Além de todo este montante, também existem livros sagrados e pessoas intermediárias que têm a função de passar os tais conhecimentos ditos sagrados.

A essa altura, é bem capaz que você esteja se perguntando para que e o porquê desse tipo de criação de realidade, bem como do por que necessitaríamos de construções dessa ordem. O fato é que o ser humano até hoje não aprendeu a lidar com o seu desamparo existencial. Cria subterfúgios imaginários e coletivos (religiões/seitas e outras) em nome de driblar questões em que se deveria ter um olhar especial. Sabemos que temos uma segurança relativa em relação ao nosso existir. Podemos morrer a qualquer momento e ainda sem aviso prévio. E com tudo isso enquanto vivos, ainda temos a cega certeza de que vale a pena lutar para se convencer ou convencer ao outro sobre todo tipo de verdades.

Por isso mesmo, é que a maior parte de nós, desde muito cedo, permanece submetida a esses sistemas que até podem pregar o amor e a redenção divina baseados em atos de fé, mas que, no final das contas, de algum jeito acabam funcionando como a mitologia fez em seu tempo, ou seja, na intenção, entre outras coisas, de organizar o psiquismo das pessoas para uma vida civilizada, menos caótica e quem sabe mais amparada em seu lugar primordial de desproteção. Religiões também ocupam o lugar da grande mãe ou de pais protetores frente ao imponderável.

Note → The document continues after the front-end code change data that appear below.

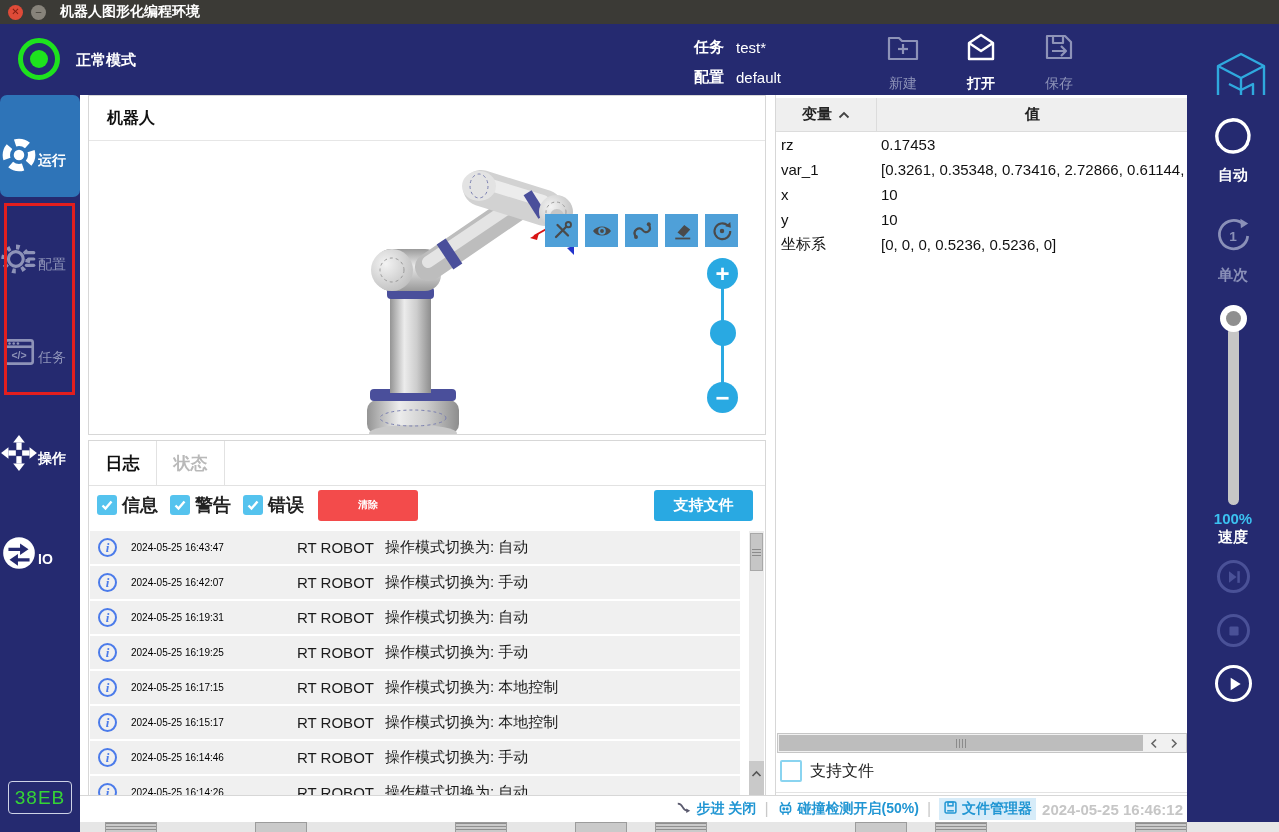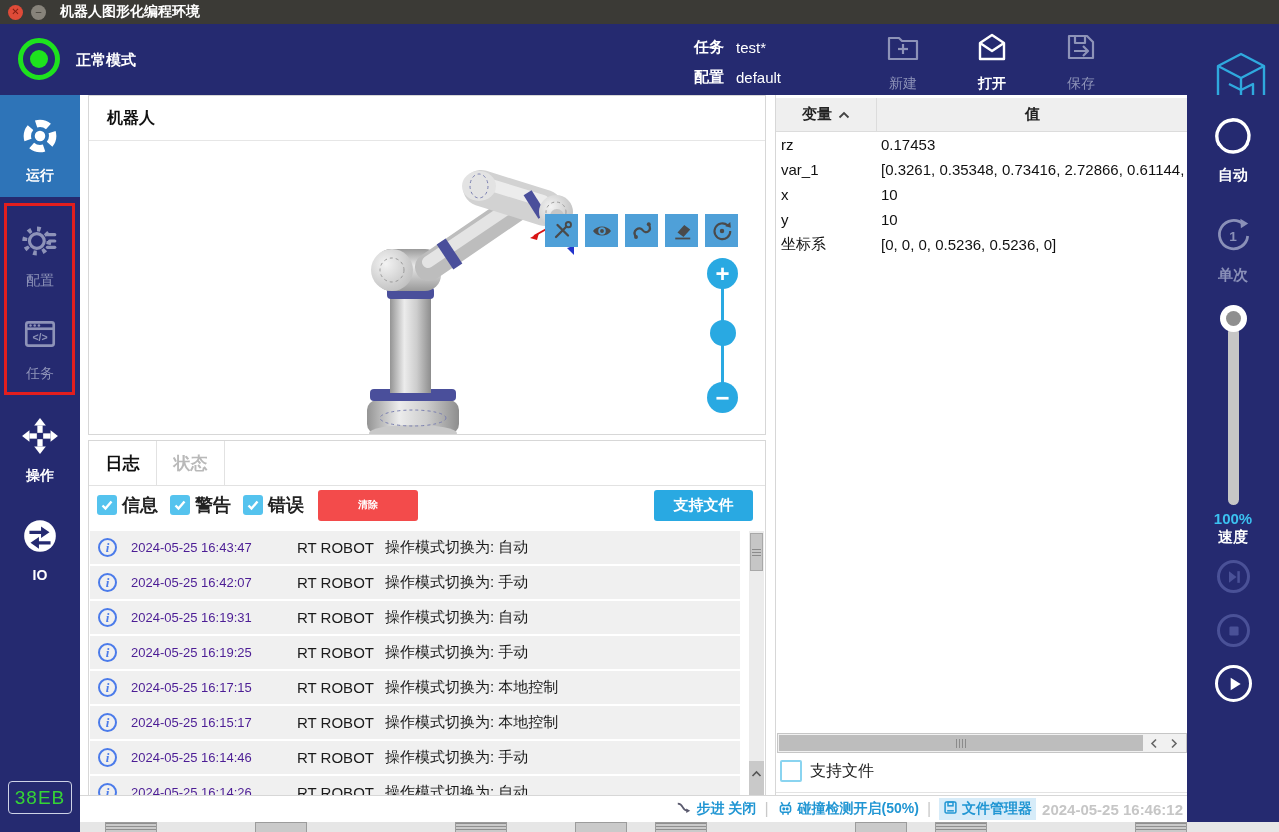--- a/index.html
+++ b/index.html
@@ -16,31 +16,31 @@
 
   
   .header { left:0; top:24px; width:1279px; height:71px; background:#252a70; }
   .mode-ind { position:absolute; left:18px; top:14px; width:42px; height:42px; }
   .mode-ind .ring { position:absolute; inset:0; border:5px solid #1ee21e; border-radius:50%; }
   .mode-ind .dot { position:absolute; left:12px; top:12px; width:18px; height:18px; background:#1ee21e; border-radius:50%; }
   .mode-label { position:absolute; left:76px; top:27px; color:#fff; font-weight:bold; font-size:15px; }
   .task-info { position:absolute; left:694px; top:7px; color:#fff; font-size:15px; }
   .task-info .row { height:28px; display:flex; align-items:center; margin-top:2px; }
   .task-info .lbl { font-weight:bold; margin-right:12px; }
-  .hdr-actions { position:absolute; left:880px; top:6px; display:flex; gap:43px; }
+  .hdr-actions { position:absolute; left:880px; top:6px; display:flex; gap:32px; }
   .hdr-btn { width:46px; display:flex; flex-direction:column; align-items:center; cursor:pointer; }
   .hdr-btn svg { width:36px; height:36px; }
   .hdr-btn .cap { font-size:14px; margin-top:5px; }
   .hdr-btn.dim .cap { color:#8e93b8; }
   .hdr-btn.lit .cap { color:#fff; font-weight:bold; }
   .logo { position:absolute; left:1215px; top:27px; width:52px; height:62px; }
 
   
   .sidebar-l { left:0; top:95px; width:80px; height:737px; background:#252a70; }
-  .nav-item { width:80px; display:flex; flex-direction:column; align-items:center; cursor:pointer; }
+  .nav-item { width:80px; display:flex; flex-direction:row; align-items:center; cursor:pointer;border-radius:7px; }
   .nav-item svg { width:38px; height:38px; }
   .nav-item .cap { font-size:14px; margin-top:8px; color:#8e93b8; }
   .nav-item.active { background:#2e74b8; }
   .nav-item.active .cap, .nav-item.white .cap { color:#fff; font-weight:bold; }
   .nav-run { position:absolute; left:0; top:0; height:102px; padding-top:22px; }
   .nav-cfg { position:absolute; left:0; top:115px; height:90px; padding-top:12px; }
   .nav-task{ position:absolute; left:0; top:208px; height:90px; padding-top:12px; }
   .nav-op  { position:absolute; left:0; top:308px; height:90px; padding-top:14px; }
   .nav-io  { position:absolute; left:0; top:408px; height:90px; padding-top:14px; }
   .red-box { position:absolute; left:4px; top:108px; width:71px; height:192px; border:3px solid #e31e1e; pointer-events:none; }
@@ -67,21 +67,21 @@
   .log-tab.idle { color:#b9b9b9; font-weight:bold; }
   .log-filters { height:38px; display:flex; align-items:center; padding-left:8px; position:relative; }
   .cb { width:20px; height:20px; border-radius:3px; background:#55c3ee; display:flex; align-items:center; justify-content:center; cursor:pointer; }
   .cb svg { width:14px; height:14px; }
   .cb-lab { font-size:18px; font-weight:bold; color:#222; margin:0 12px 0 5px; }
   .btn-clear { width:100px; height:31px; background:#f34b4b; border:none; border-radius:3px; color:#fff; font-weight:bold; font-size:10px; margin-left:2px; cursor:pointer; }
   .btn-support { position:absolute; right:12px; top:4px; width:99px; height:31px; background:#29a9e2; border:none; border-radius:3px; color:#fff; font-weight:bold; font-size:15px; cursor:pointer; }
   .log-list { position:absolute; left:1px; top:90px; right:25px; bottom:0; overflow:hidden; }
   .log-row { height:33px; background:#f0f0f0; margin-bottom:2px; display:flex; align-items:center; padding-left:8px; }
   .info-icon { width:19px; height:19px; border:2px solid #4b7bea; border-radius:50%; color:#4b7bea; font-family:"Liberation Serif","DejaVu Serif",serif; font-style:italic; font-weight:bold; font-size:13px; display:flex; align-items:center; justify-content:center; flex:none; }
-  .log-time { width:166px; margin-left:14px; font-size:13px; color:#4c1d95; flex:none; }
+  .log-time { width:166px; margin-left:14px; font-size:10px; color:#000000; flex:none; }
   .log-source { width:88px; font-size:15px; color:#1a1a1a; flex:none; }
   .log-message { font-size:15px; color:#1a1a1a; white-space:nowrap; }
   .log-scroll { position:absolute; right:1px; top:90px; width:15px; bottom:0; background:#ececec; }
   .log-thumb { position:absolute; left:1px; top:2px; width:13px; height:38px; background:#c6c6c6; border:1px solid #a8a8a8; display:flex; align-items:center; justify-content:center; cursor:pointer; }
   .grip-h { width:9px; height:7px; background:repeating-linear-gradient(to bottom,#8b8b8b 0 1px,transparent 1px 3px); }
   .scr-btn { position:absolute; left:0; width:15px; height:25px; background:#c9c9c9; display:flex; align-items:center; justify-content:center; cursor:pointer; }
   .scr-btn svg { width:11px; height:8px; }
 
   
   .vars-panel { left:775px; top:95px; width:456px; height:727px; background:#fff; border-left:1px solid #d7d7d7; }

A verdade é que todos nós estamos inequivocamente à mercê de um grande não sei existencial e em meio a um futuro que nos é totalmente desconhecido. Permanecemos como sempre estivemos à mercê das forças do universo, e se pararmos para pensar, somos e estamos totalmente desprotegidos e desamparados. Fatalmente, seremos derrotados frente aos grandes furacões, tempestades, tsunamis, do mesmo modo que estávamos no início dos tempos. A maioria de nós busca se apoiar freneticamente em algo que iluda e que de algum modo negue esta terrível e inexorável realidade. Estamos fadados a deixar tudo o que acreditamos ao longo de uma vida sem aviso prévio. Todas as nossas relações, nossos ganhos e as nossas perdas também estão nesse pacote.

A pergunta que fica é onde, de verdade, poderíamos encontrar respostas para as nossas mais profundas questões existenciais?
Estamos tão intoxicados de conceitos sobre tudo o que existe que a experiência individual independente não costuma ser validada nem pela própria pessoa que pode ter passado por tal vivência. E enquanto nos distraímos com essas questões, a existência em si, na maioria das vezes passa despercebida e desperdiçada em lutas inglórias que no final das contas não levam a nada além de dor e de sofrimento.

E como toda crença funciona quando bem estruturada, fica quase que impossível se distinguir a verdade da ficção.
Aqui vai um convite de acesso a um significado existencial diferente do aprendido:

Você já cogitou desgrudar da tela e ver este tipo de desenvolvimentos fora de si mesmo, como mais um filme criado e compartilhado de diversas maneiras por muitos agrupamentos e povos? Você pode sentir e ser diferente do aprendido e tirar proveito. Grudar e desgrudar da tela quando e como quiser, ter mais autonomia. Estamos num planeta que é um lugar para criarmos os nossos próprios filmes e não para vivermos o filme dos outros sem sabermos. Acredite em você!